To Correct Manifest Injustice. The court shall allow a defendant to withdraw a plea of guilty upon a timely motion and proof to the satisfaction of the court that withdrawal is necessary to correct a manifest injustice. Such a motion is not barred solely because it is made after sentence. (Emphasis added.)

[¶ 13] Considering a request to withdraw a guilty plea, the Minnesota Supreme Court stated, “Criminal defendants do not have an absolute right to withdraw a guilty plea, but may withdraw a guilty plea after sentencing upon a timely motion and proof to the satisfaction of the court that withdrawal of the plea is necessary to correct a manifest injustice.” Alanis v. State, 583 N.W.2d 573, 577 (Minn.1998) (citations omitted). Like North Dakota’s post-conviction statutes, timeliness is not required by the Minnesota post-conviction statutes but, “it is a factor to be considered when determining whether relief should be granted.” Sykes v. State, 578 N.W.2d 807, 814 (Minn.Ct.App.1998). See, e.g., Winding v. State, No. C6-01-1944, 2002 WL 768482, at * 2, 2002 Minn.App. LEXIS 454, at *5 (Minn.Ct.App. April 30, 2002) (denying relief as untimely when defendant waited six years, without excuse, to petition for post-conviction relief); Spike v. State, No. Cl-01-1737, 2002 WL 1163578, at * 2, 2002 MinmApp. LEXIS 630, at *7 (Minn.Ct.App. June 4, 2002) (denying relief as untimely when defendant waited for three years); Wilson v. State, No. C0-02-346, 2002 WL 31056960, at * 3, 2002 Minn. App. LEXIS 1047, at *10 (Minn.Ct.App. Sept.17, 2002) (denying relief as untimely when defendant waited for nine years); State v. Lopez, 379 N.W.2d 633, 636 (Minn.Ct.App.1986) (denying request to withdraw guilty plea as untimely eleven months after sentencing).

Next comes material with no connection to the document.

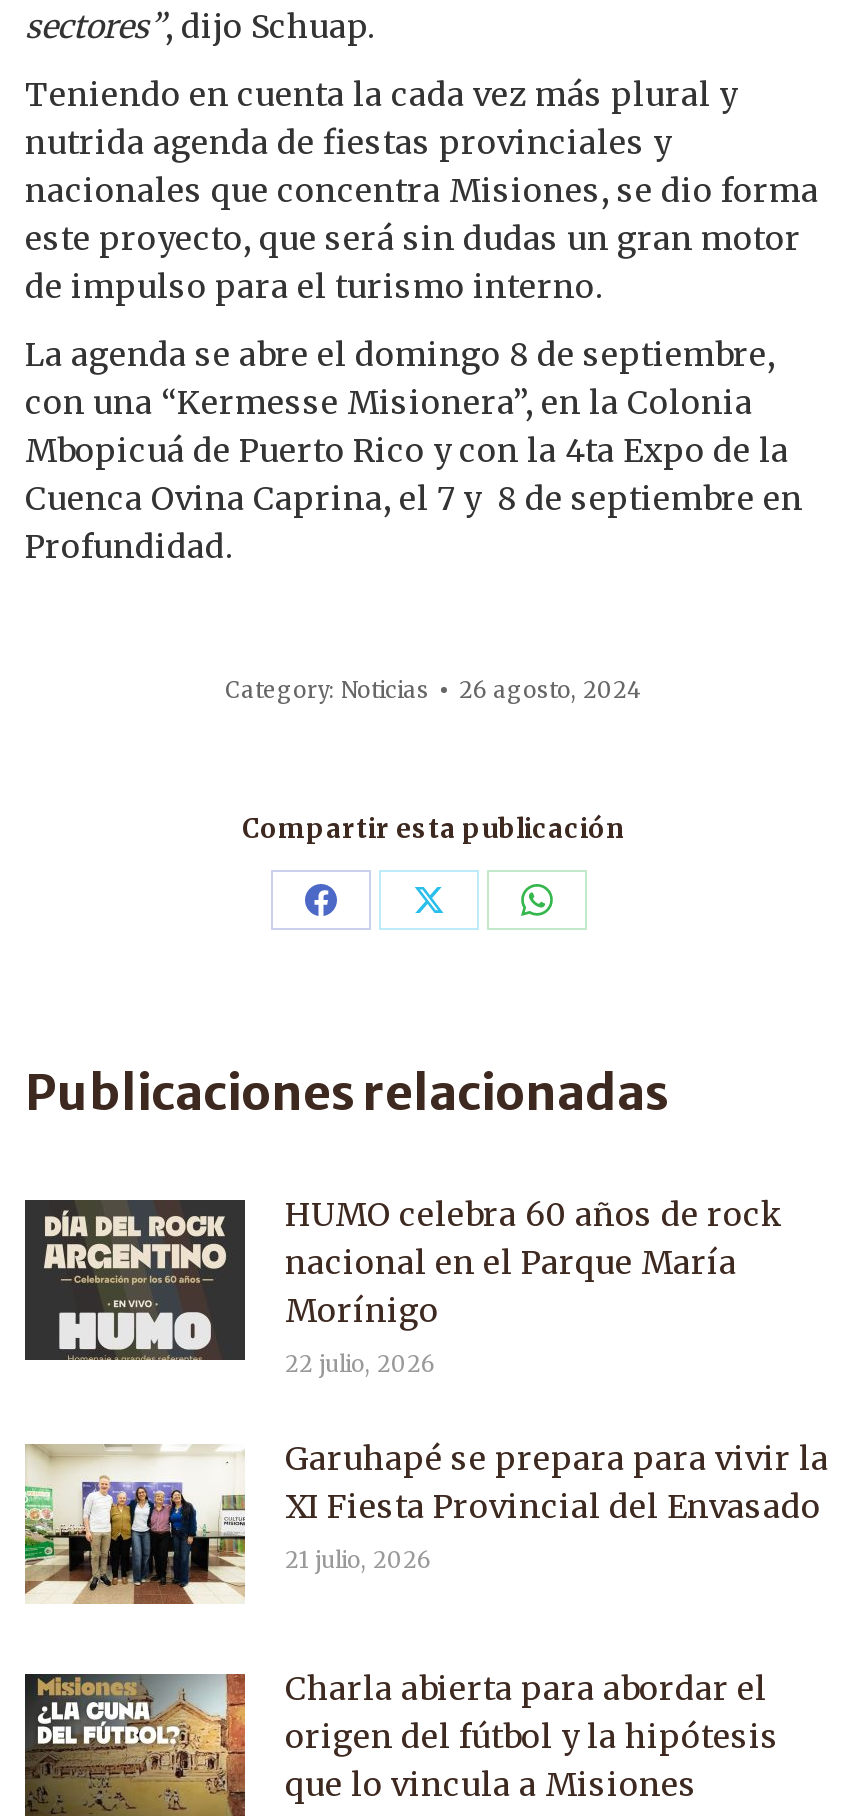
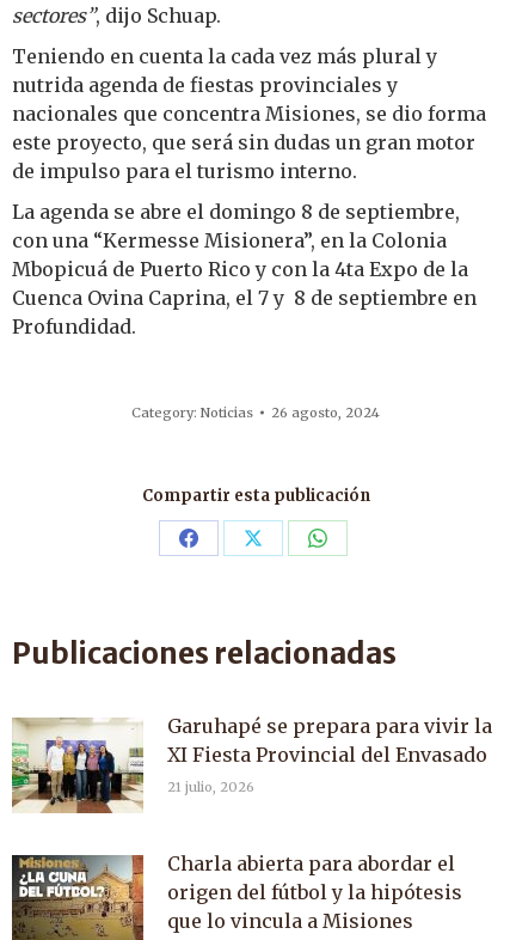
[23,1194,783,1378] [image] | HUMO celebra 60 años de rock | nacional en el Parque María | Morínigo | 22 julio, 2026 -> none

[¶ 14] Failure to timely bring a motion to withdraw a guilty plea “raises questions about the motion’s legitimacy.” Spike, 2002 WL 1163578, at * 2, 2002 Minn.App. LEXIS 630, at *6-7. The doubt is intensified when the petitioner does not challenge the guilty plea until the sentence is executed after a probation violation. Id.

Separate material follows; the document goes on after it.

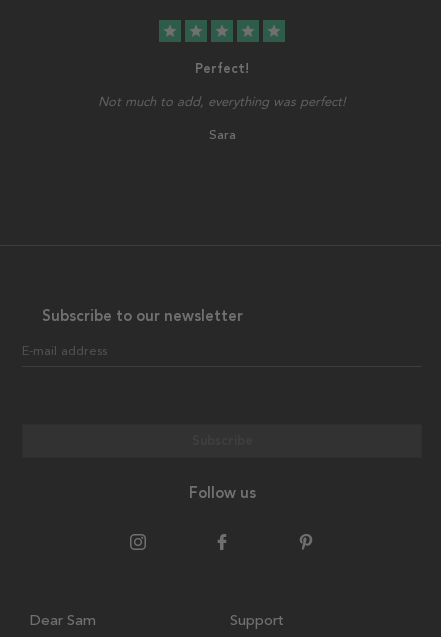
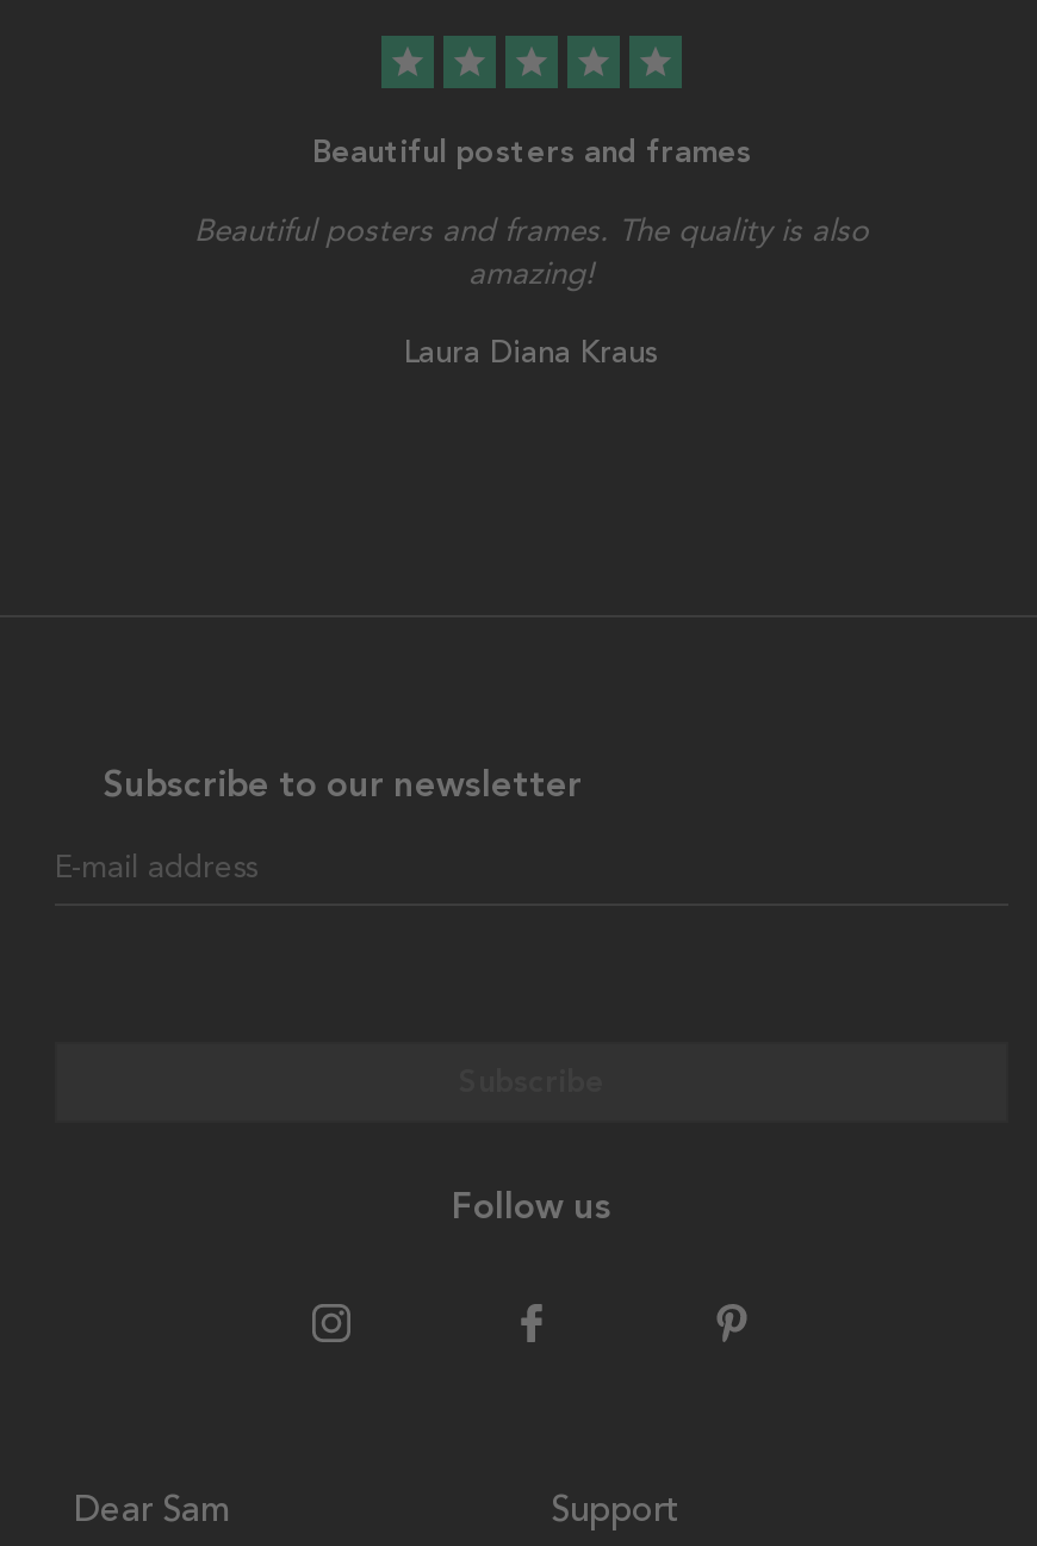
[195,61,249,76] Perfect! -> [312,133,751,169] Beautiful posters and frames
[98,94,346,109] Not much to add, everything was perfect! -> [194,212,869,290] Beautiful posters and frames. The quality is also | amazing!
[208,127,236,143] Sara -> [404,333,659,371] Laura Diana Kraus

[¶ 15] Gamboa did not challenge the voluntary nature of his guilty plea even after his sentence was executed following a probation violation in February 2000. He failed to file either a direct appeal or a petition for post-conviction relief for more than six years after his guilty plea, until he was sentenced by a federal court to a term in excess of life. Gamboa’s request to withdraw his guilty plea is untimely under Rule 32(d) N.D.R.Crim.P. Accordingly, we affirm the dismissal of Gamboa’s application for post-conviction relief.

[¶ 16] DALE V. SANDSTROM and CAROL RONNING KAPSNER, JJ., concur.